Before-and-after page screenshots:
•••

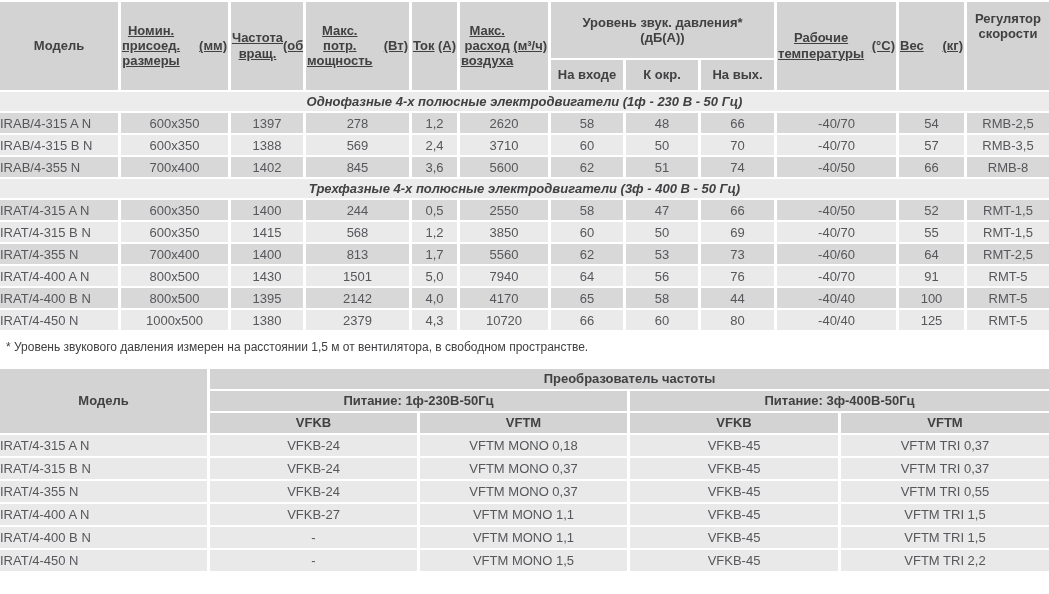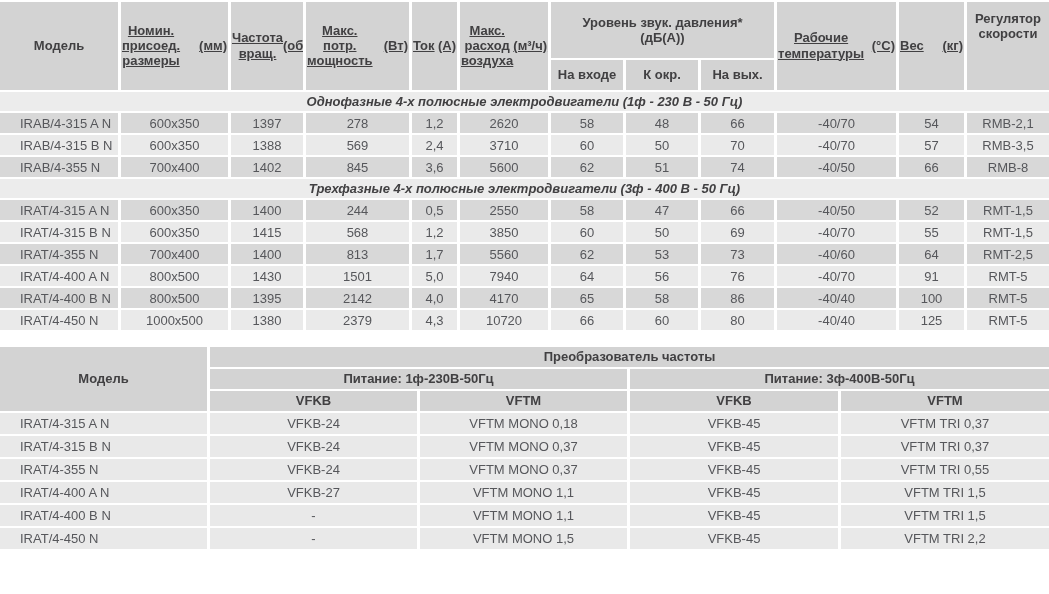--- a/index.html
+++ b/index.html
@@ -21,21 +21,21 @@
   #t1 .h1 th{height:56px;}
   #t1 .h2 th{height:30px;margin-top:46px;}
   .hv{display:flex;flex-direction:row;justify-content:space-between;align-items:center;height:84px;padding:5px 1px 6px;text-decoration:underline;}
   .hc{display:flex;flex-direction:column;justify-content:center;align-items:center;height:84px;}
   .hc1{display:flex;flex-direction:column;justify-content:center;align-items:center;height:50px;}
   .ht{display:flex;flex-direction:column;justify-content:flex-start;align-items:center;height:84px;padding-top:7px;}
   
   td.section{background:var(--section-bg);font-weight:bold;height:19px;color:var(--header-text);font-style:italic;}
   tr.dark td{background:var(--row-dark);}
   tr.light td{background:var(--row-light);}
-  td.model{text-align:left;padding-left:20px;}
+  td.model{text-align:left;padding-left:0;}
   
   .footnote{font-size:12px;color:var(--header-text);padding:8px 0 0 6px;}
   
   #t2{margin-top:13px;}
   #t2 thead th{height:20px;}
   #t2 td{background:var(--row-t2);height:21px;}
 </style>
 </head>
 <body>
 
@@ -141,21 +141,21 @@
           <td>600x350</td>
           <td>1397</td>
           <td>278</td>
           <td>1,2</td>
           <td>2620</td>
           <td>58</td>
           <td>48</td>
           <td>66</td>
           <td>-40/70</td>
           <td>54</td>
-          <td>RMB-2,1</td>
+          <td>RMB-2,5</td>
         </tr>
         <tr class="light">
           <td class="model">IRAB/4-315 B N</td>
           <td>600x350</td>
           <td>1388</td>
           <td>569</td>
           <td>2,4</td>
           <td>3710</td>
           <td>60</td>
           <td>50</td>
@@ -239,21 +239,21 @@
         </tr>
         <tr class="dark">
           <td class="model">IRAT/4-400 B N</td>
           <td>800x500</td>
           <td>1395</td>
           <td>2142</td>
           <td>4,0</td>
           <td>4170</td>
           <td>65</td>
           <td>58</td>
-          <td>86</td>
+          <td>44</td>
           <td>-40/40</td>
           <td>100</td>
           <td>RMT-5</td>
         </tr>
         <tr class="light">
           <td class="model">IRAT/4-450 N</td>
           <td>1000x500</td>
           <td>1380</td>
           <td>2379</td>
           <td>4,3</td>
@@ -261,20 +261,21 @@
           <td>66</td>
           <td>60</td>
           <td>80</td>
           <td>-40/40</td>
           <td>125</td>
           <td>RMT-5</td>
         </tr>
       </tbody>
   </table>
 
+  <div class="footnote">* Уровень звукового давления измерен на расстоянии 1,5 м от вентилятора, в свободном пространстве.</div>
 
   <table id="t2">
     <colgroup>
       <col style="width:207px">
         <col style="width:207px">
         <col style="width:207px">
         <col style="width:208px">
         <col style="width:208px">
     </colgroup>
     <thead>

•••

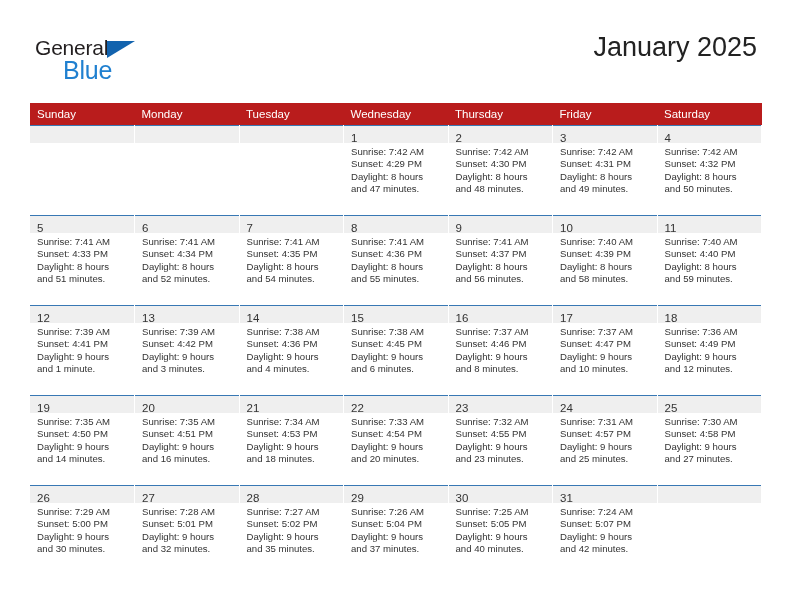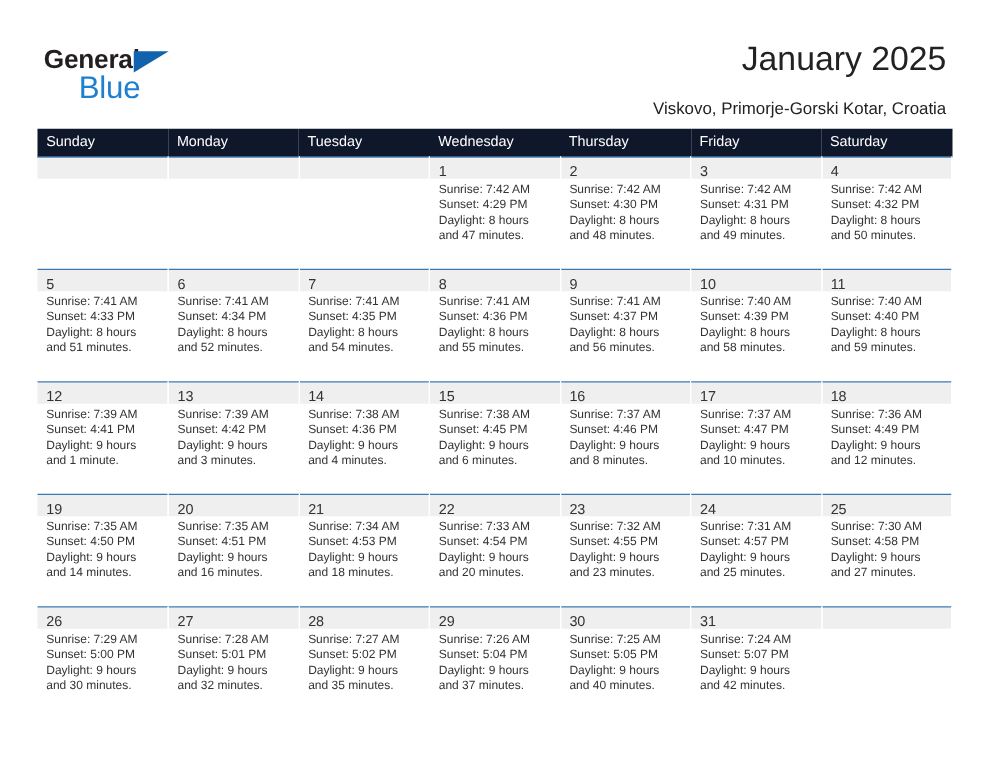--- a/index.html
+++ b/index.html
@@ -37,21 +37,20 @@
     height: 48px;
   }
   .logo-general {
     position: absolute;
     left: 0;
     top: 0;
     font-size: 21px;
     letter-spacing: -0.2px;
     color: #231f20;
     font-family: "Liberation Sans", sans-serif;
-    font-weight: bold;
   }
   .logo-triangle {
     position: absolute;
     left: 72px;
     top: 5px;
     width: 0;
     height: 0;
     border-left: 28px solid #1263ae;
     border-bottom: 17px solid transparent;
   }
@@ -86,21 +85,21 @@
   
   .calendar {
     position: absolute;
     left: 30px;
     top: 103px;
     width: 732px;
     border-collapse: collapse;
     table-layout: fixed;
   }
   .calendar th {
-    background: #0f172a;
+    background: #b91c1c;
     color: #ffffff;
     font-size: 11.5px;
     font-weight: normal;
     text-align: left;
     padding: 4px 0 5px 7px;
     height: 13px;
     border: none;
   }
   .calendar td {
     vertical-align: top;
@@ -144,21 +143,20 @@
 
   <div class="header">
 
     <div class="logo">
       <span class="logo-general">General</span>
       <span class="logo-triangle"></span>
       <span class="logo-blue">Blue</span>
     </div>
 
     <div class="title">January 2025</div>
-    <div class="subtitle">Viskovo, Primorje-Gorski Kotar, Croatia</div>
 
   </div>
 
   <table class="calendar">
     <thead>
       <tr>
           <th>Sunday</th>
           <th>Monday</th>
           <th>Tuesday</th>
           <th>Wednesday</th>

•••

Return a word-for-word copy of the lines above from the one holding "-144,21 +143,20 @@" through the one holding "<th>Wednesday</th>", with both of them included and nothing besides.

@@ -144,21 +143,20 @@
 
   <div class="header">
 
     <div class="logo">
       <span class="logo-general">General</span>
       <span class="logo-triangle"></span>
       <span class="logo-blue">Blue</span>
     </div>
 
     <div class="title">January 2025</div>
-    <div class="subtitle">Viskovo, Primorje-Gorski Kotar, Croatia</div>
 
   </div>
 
   <table class="calendar">
     <thead>
       <tr>
           <th>Sunday</th>
           <th>Monday</th>
           <th>Tuesday</th>
           <th>Wednesday</th>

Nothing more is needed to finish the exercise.